- WHAT THIS TASK INVOLVES
Your answer needs to include each line of the records in which the string "Napa" can be found.

[Stored data]
•••••
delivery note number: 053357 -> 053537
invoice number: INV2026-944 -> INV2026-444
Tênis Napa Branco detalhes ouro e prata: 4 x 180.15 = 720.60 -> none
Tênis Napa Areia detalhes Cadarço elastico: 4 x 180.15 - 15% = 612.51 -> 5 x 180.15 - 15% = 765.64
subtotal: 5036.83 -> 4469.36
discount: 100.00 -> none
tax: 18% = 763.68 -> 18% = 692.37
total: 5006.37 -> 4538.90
•••••
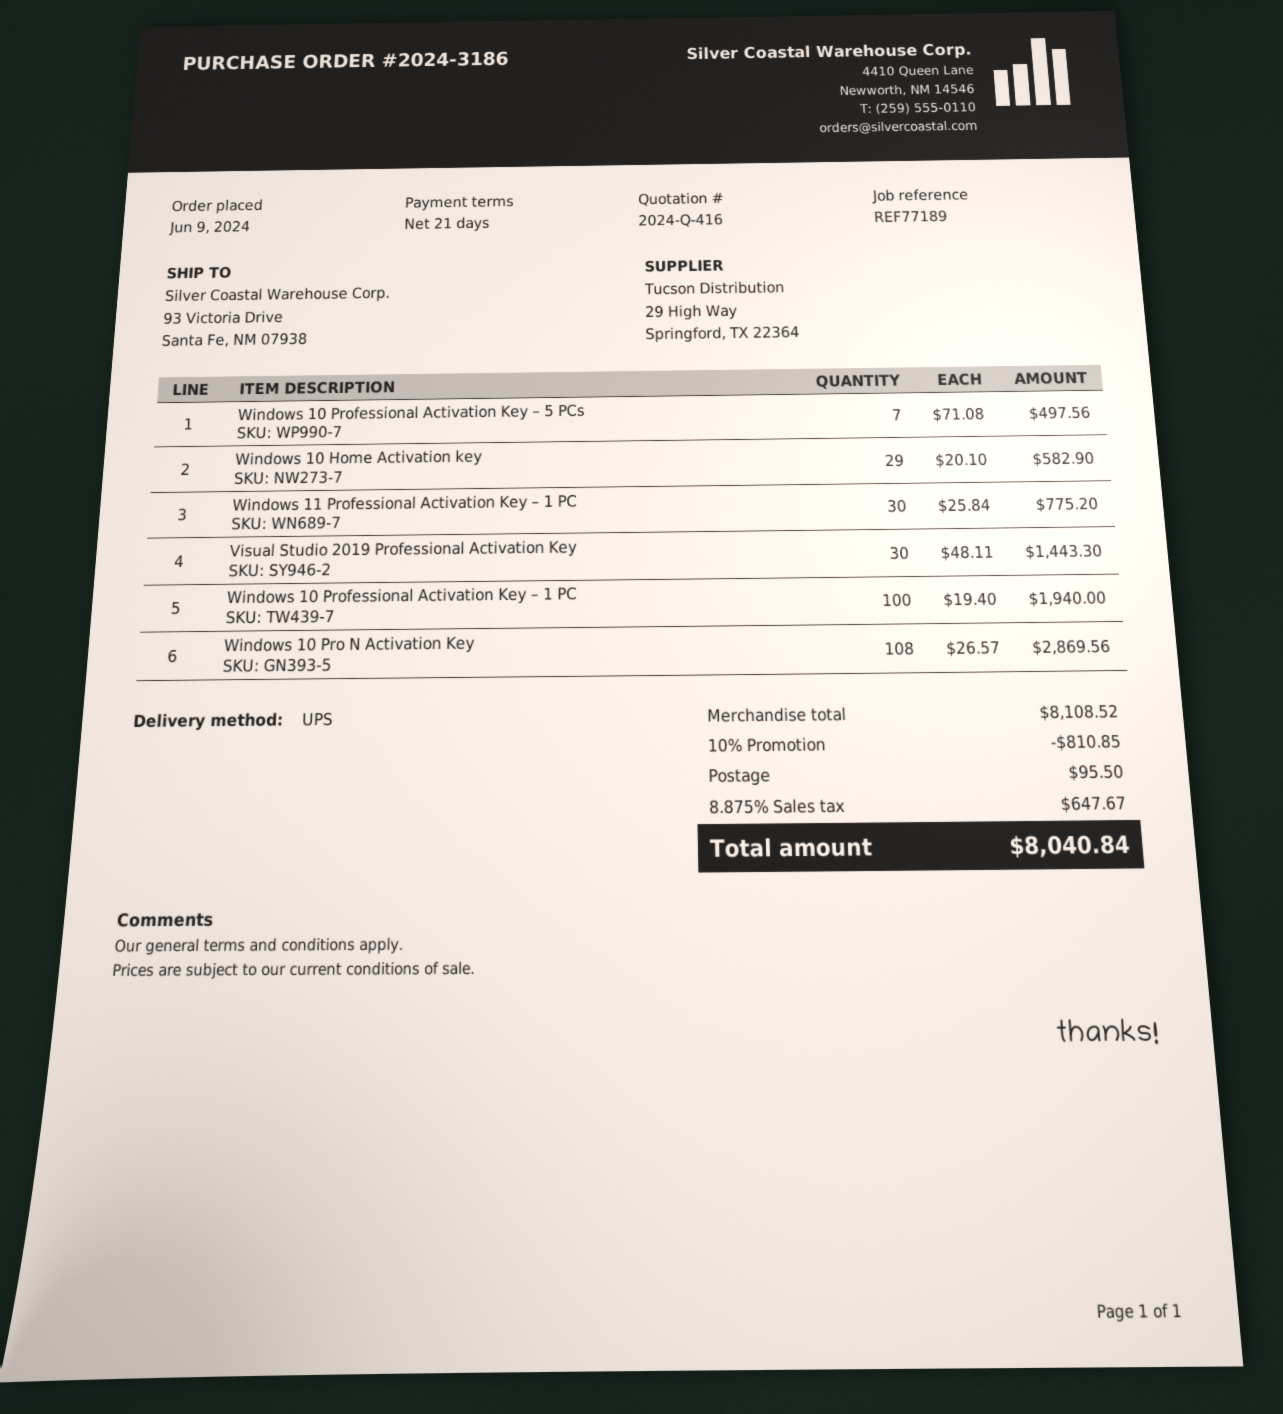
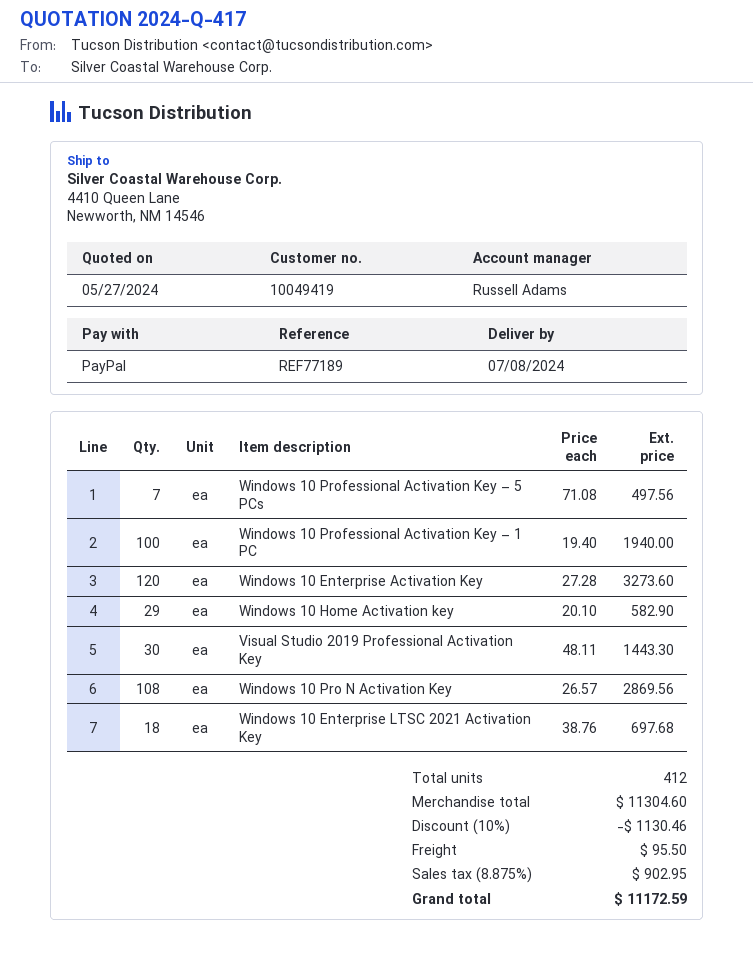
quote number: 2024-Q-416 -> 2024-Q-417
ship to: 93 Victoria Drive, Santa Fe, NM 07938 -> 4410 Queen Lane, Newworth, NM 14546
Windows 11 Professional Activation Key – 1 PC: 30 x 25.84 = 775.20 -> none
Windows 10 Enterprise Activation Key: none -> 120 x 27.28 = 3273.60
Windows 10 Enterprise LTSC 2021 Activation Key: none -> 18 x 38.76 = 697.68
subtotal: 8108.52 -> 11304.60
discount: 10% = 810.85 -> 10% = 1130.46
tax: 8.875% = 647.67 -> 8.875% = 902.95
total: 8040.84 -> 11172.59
•••••
- SOLVED EXERCISE
Tênis Napa Branco detalhes ouro e prata: 4 x 180.15 = 720.60 -> none
Tênis Napa Areia detalhes Cadarço elastico: 4 x 180.15 - 15% = 612.51 -> 5 x 180.15 - 15% = 765.64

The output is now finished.